### Data records
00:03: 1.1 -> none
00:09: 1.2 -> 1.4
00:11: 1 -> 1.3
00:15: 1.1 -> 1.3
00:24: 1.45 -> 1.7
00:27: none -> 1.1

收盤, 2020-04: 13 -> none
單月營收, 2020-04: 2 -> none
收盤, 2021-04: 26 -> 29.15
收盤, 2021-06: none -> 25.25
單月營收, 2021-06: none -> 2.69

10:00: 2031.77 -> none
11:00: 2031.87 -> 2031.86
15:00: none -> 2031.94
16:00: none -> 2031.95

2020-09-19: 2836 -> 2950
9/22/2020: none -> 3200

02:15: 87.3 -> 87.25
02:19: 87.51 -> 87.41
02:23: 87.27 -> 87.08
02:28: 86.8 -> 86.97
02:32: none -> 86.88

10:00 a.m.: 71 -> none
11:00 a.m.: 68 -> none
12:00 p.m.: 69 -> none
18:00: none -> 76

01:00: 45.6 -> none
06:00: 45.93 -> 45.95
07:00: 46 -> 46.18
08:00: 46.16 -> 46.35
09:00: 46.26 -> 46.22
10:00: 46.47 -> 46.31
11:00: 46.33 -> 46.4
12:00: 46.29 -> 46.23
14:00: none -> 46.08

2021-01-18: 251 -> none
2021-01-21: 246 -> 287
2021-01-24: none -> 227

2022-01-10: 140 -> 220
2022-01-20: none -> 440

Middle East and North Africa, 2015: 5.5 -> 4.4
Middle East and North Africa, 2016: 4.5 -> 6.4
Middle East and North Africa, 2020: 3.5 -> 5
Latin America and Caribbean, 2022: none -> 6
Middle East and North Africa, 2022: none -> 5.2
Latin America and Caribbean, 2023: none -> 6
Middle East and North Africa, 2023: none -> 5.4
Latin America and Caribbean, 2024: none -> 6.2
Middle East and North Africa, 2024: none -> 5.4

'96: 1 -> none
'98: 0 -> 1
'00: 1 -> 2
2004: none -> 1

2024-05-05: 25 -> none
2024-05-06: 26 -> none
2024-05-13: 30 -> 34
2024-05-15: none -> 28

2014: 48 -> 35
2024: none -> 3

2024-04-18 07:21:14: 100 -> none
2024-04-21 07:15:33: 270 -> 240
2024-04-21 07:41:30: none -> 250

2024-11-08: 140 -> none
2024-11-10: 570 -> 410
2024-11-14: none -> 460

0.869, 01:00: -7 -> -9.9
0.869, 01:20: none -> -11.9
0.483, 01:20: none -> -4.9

### Problem details
Check each line of the data above for the word "單月營收" and copy the ones where it is found.

### Response below
單月營收, 2020-04: 2 -> none
單月營收, 2021-06: none -> 2.69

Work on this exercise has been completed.